To do. When you reach the line containing "font-size: 18px ->", begin reproducing the material exactly, stop after the line containing "html: <div> <div>数据权限</div>", and leave out any pictures along the way.

Source material.
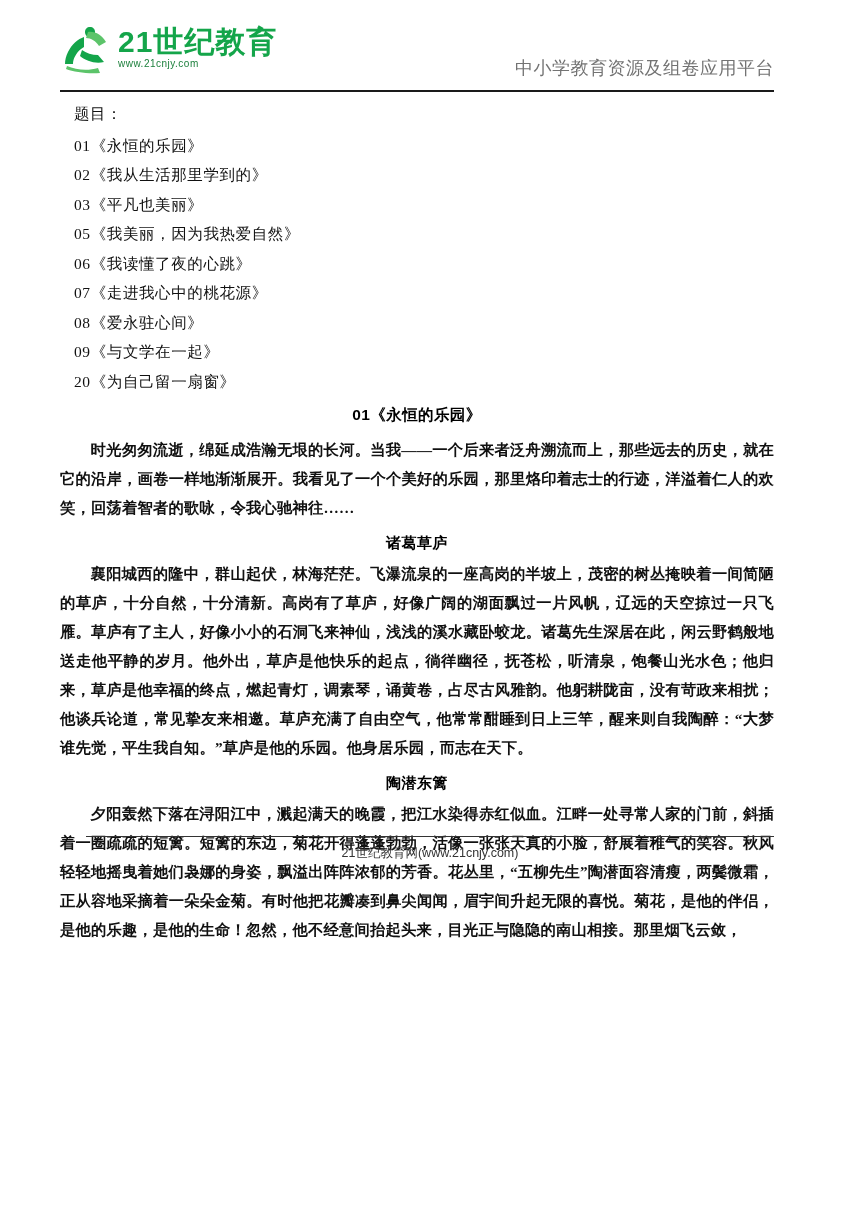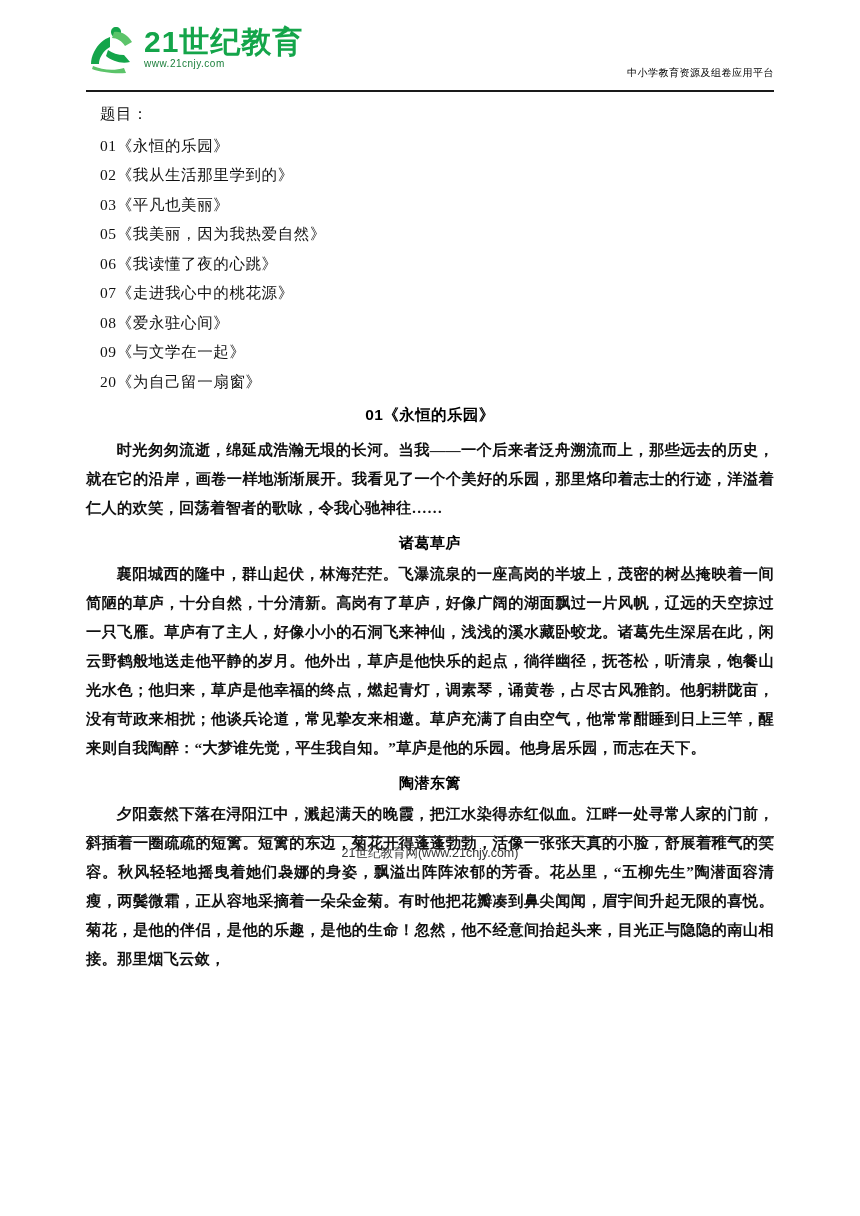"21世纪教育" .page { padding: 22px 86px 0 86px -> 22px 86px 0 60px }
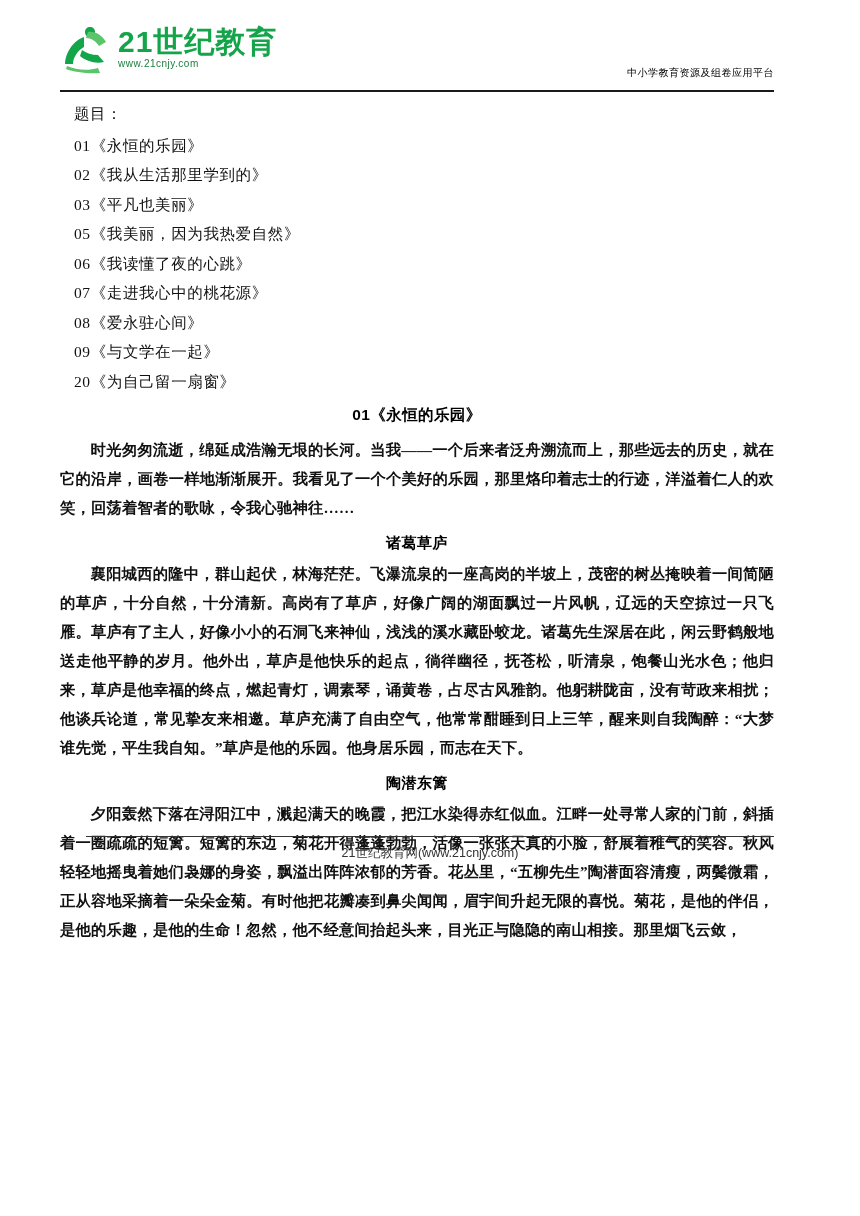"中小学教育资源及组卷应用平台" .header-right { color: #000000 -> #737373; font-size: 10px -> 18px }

--

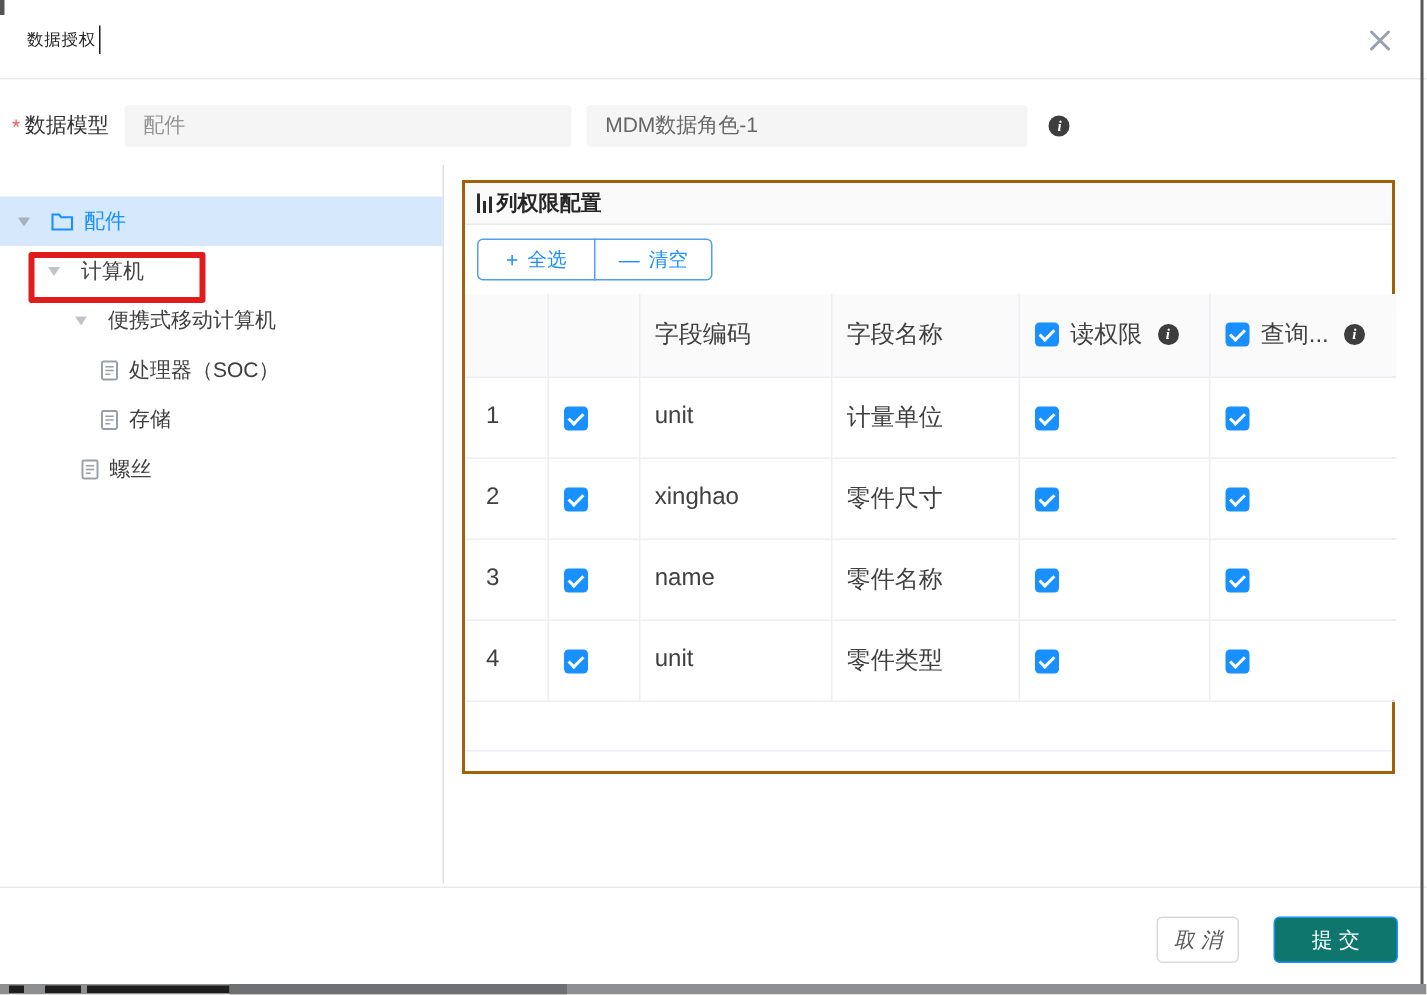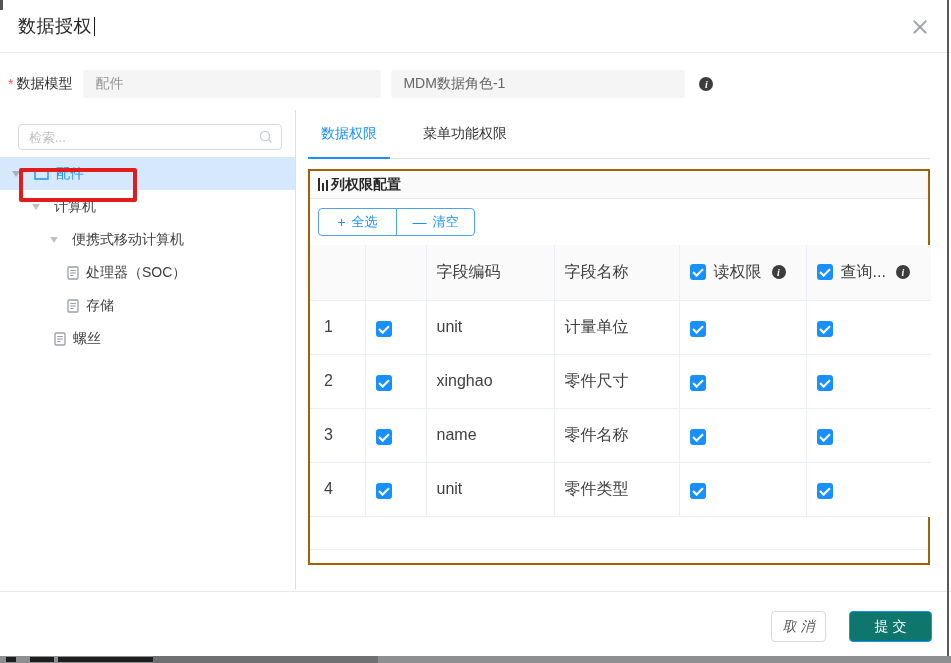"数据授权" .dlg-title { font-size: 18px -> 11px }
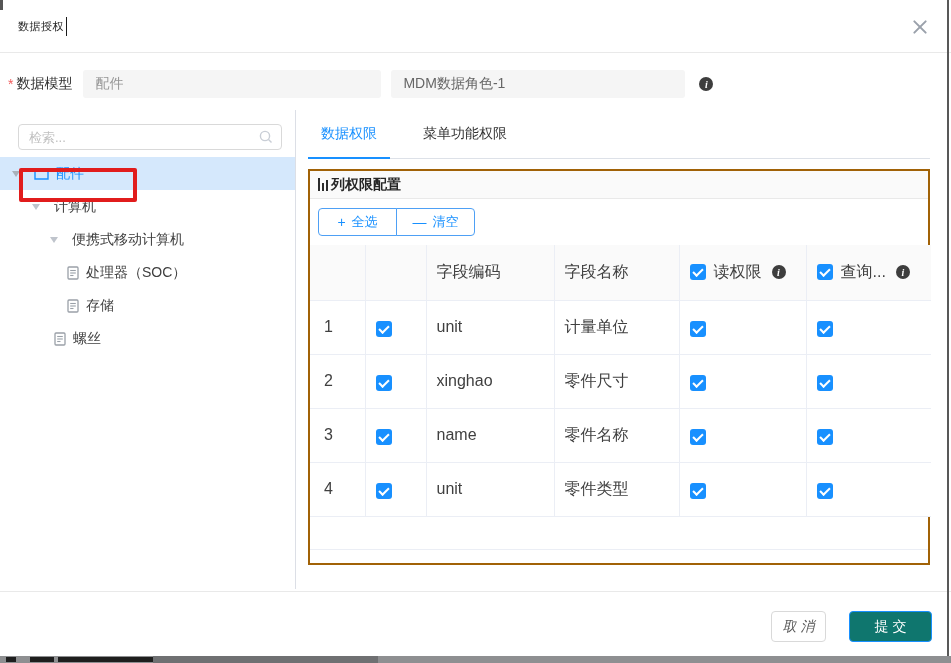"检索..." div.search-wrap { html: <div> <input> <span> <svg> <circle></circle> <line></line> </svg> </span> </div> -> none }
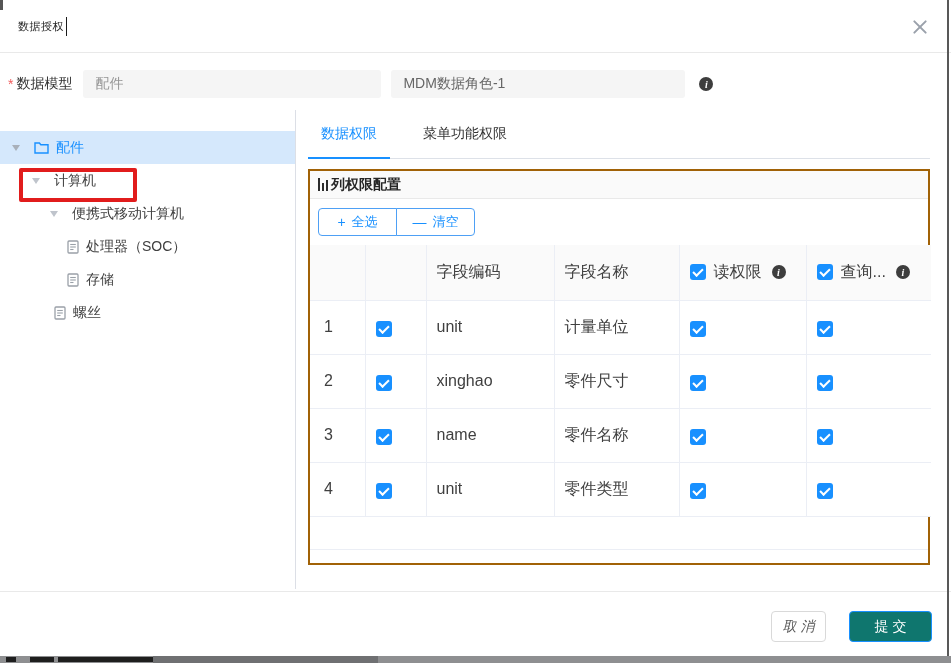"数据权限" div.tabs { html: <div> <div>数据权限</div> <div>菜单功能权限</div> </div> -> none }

Task output.
"数据授权" .dlg-title { font-size: 18px -> 11px }
"检索..." div.search-wrap { html: <div> <input> <span> <svg> <circle></circle> <line></line> </svg> </span> </div> -> none }
"数据权限" div.tabs { html: <div> <div>数据权限</div> <div>菜单功能权限</div> </div> -> none }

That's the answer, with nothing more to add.